Dieu notre Père, toi qui as fait grandir l'Église d'Antioche et qui as envoyé Barnabé et Paul jusqu'aux extrémités du monde, renouvelle aujourd'hui l'ardeur missionnaire de ton peuple ; donne aux évêques, aux prêtres, aux diacres, aux consacrés et à tous les baptisés un cœur disponible à l'Esprit et une joie contagieuse dans l'annonce de l'Évangile.

Toi qui veux rassembler l'humanité dispersée comme un berger rassemble son troupeau, inspire aux gouvernants des pensées de justice, de paix et de réconciliation ; fais tomber les murs de haine, apaise les violences et ouvre des chemins de dialogue entre les peuples.

Père des miséricordes, regarde les personnes accablées par la maladie, le deuil, la solitude, le chômage ou l'épreuve intérieure ; envoie auprès d'elles des « Barnabé » capables d'apporter une parole de consolation, un geste de fraternité et la lumière de l'espérance.

Souviens-toi de ceux qui annoncent le Christ dans des conditions difficiles ; qu'ils trouvent leur force dans ta Parole, leur richesse dans ta grâce et leur paix dans la certitude que tu marches avec eux sur toutes les routes du monde.

Comme les disciples d'Antioche qui furent appelés chrétiens pour la première fois, fais de nous un peuple reconnaissable à son amour ; que nos maisons deviennent des lieux d'accueil, nos paroles des semences d'espérance et nos vies un reflet de la bonté du Christ.
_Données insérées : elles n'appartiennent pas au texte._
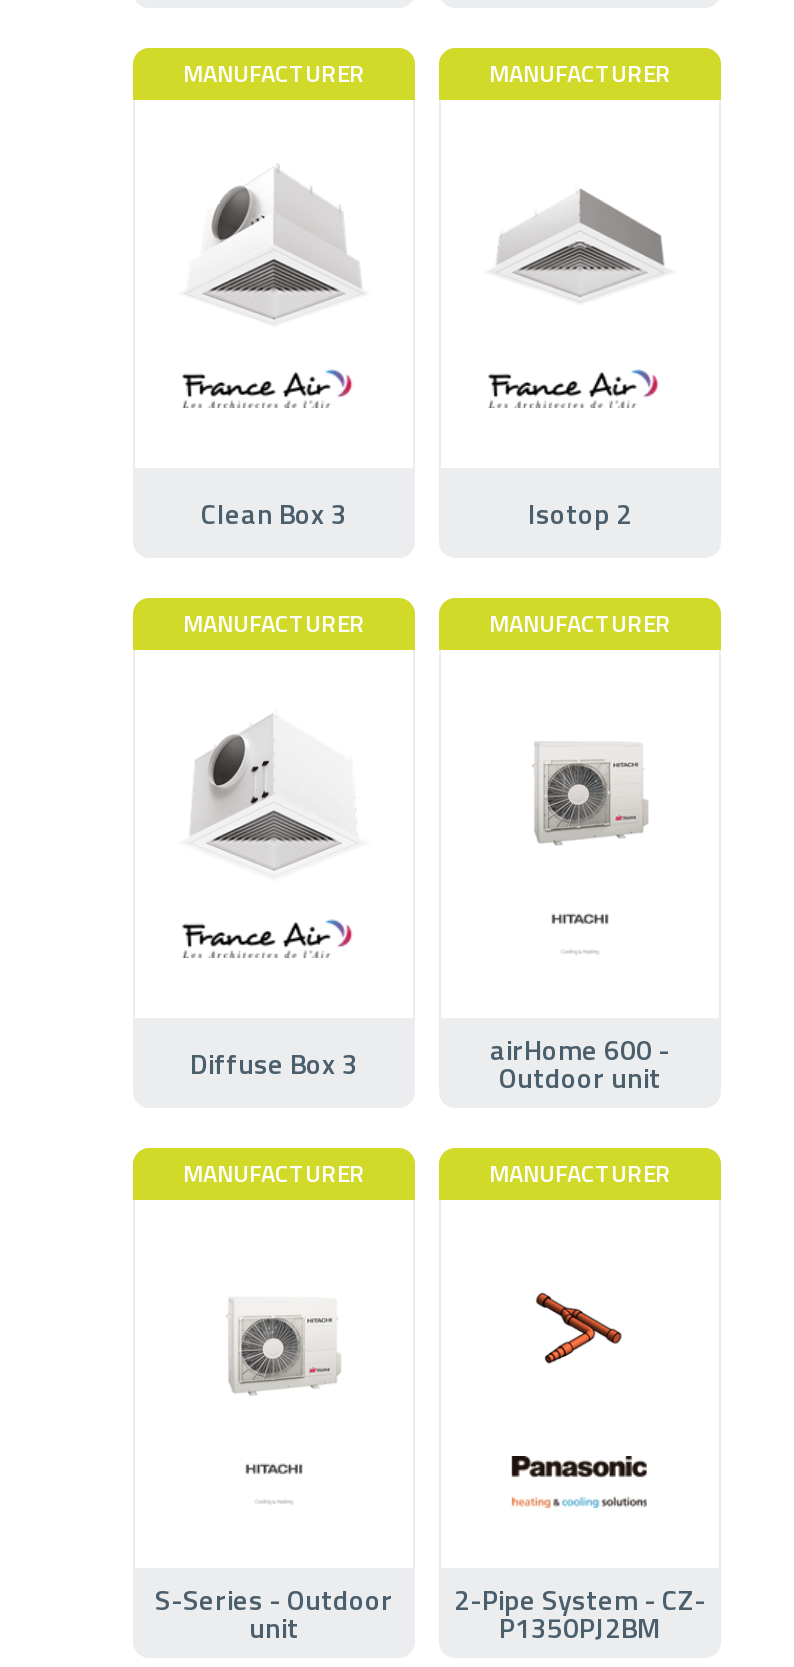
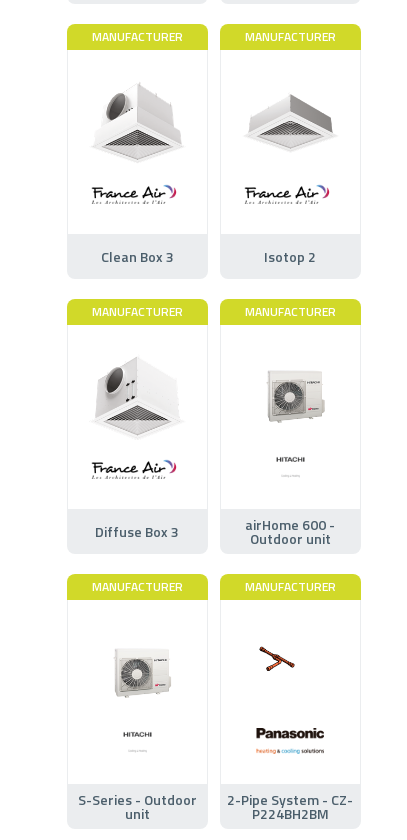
[519,1292,623,1366] [image] -> [258,646,311,681] [image]
[499,1605,661,1647] P1350PJ2BM -> [252,803,329,824] P224BH2BM

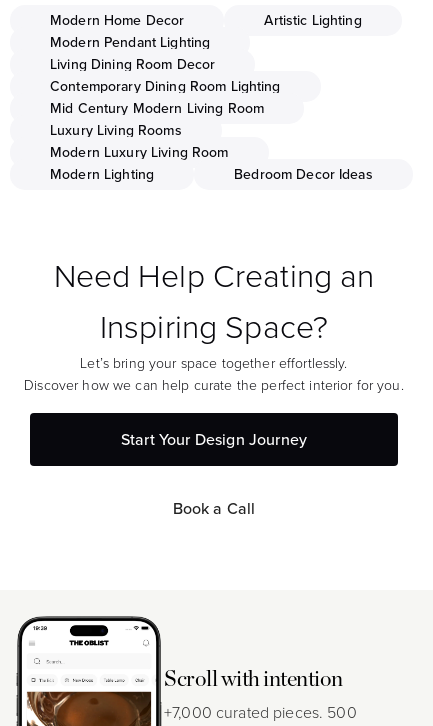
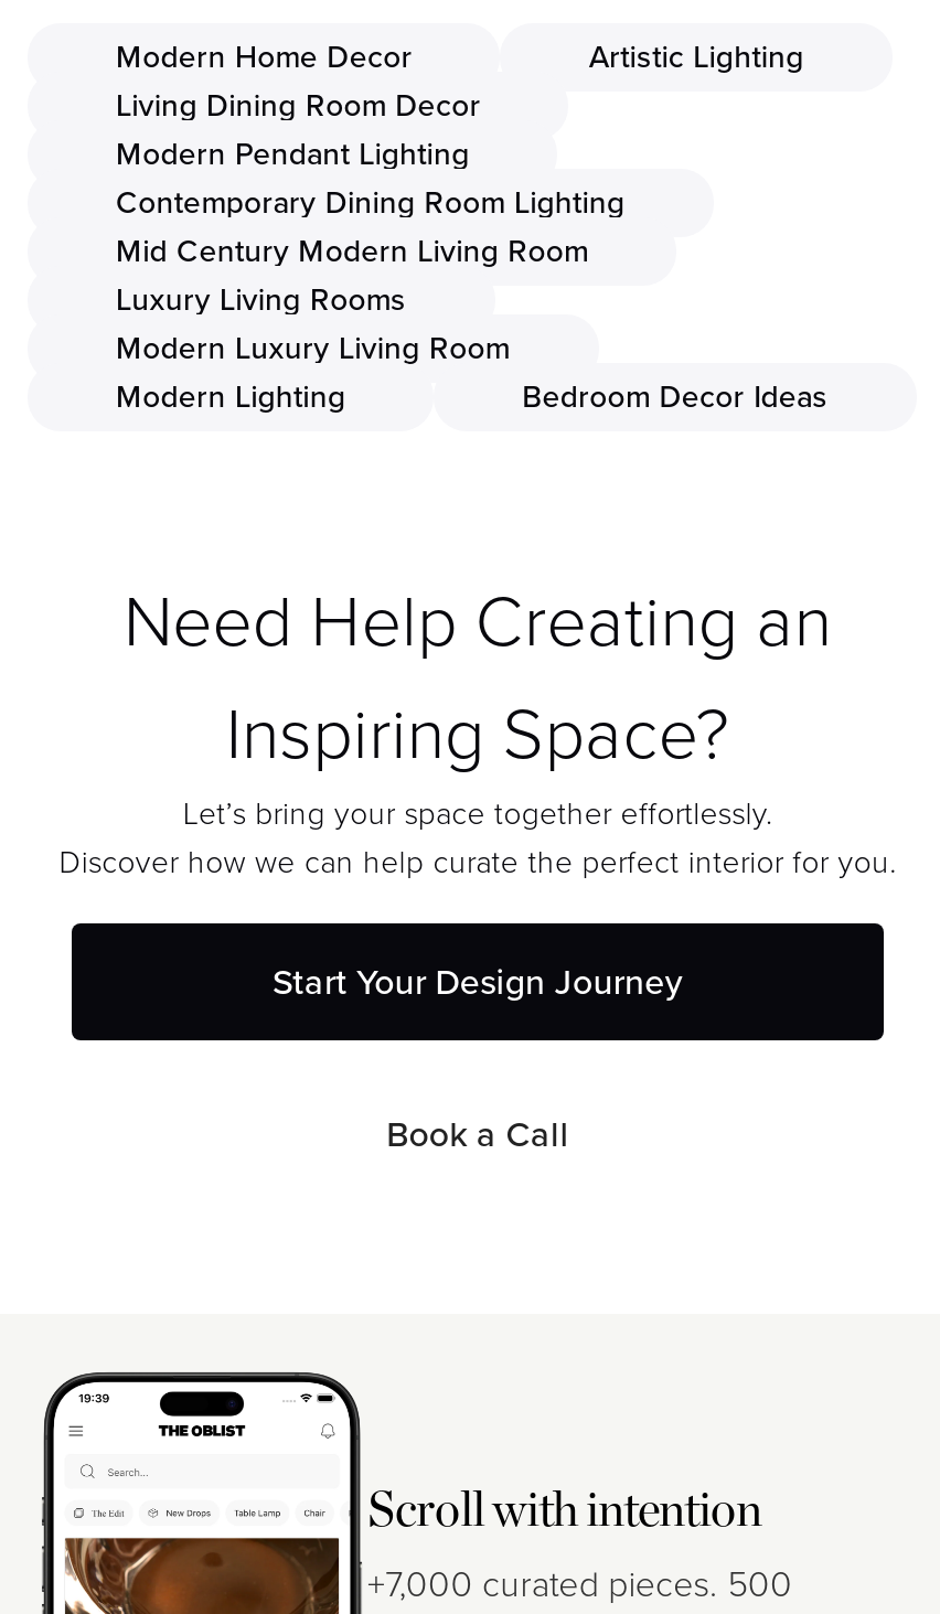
moved [50,32,210,53] -> [116,131,469,177]: Modern Pendant Lighting
moved [50,54,215,75] -> [116,83,481,129]: Living Dining Room Decor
Tournons nos regards vers le Père qui a créé ce monde; monde que nous déréglons si souvent en ne le respectant pas : Notre Père ...

Et que Marie, la Vierge des Pauvres, Notre-Dame des sinistrés, soit aujourd’hui encore source de compassion : Je vous salue Marie ...

 Aujourd'hui, poser un acte de fidélité dans une petite chose que l'on remet parfois à plus tard.
Car les grands feux de Dieu commencent souvent par une toute petite flamme entretenue avec amour.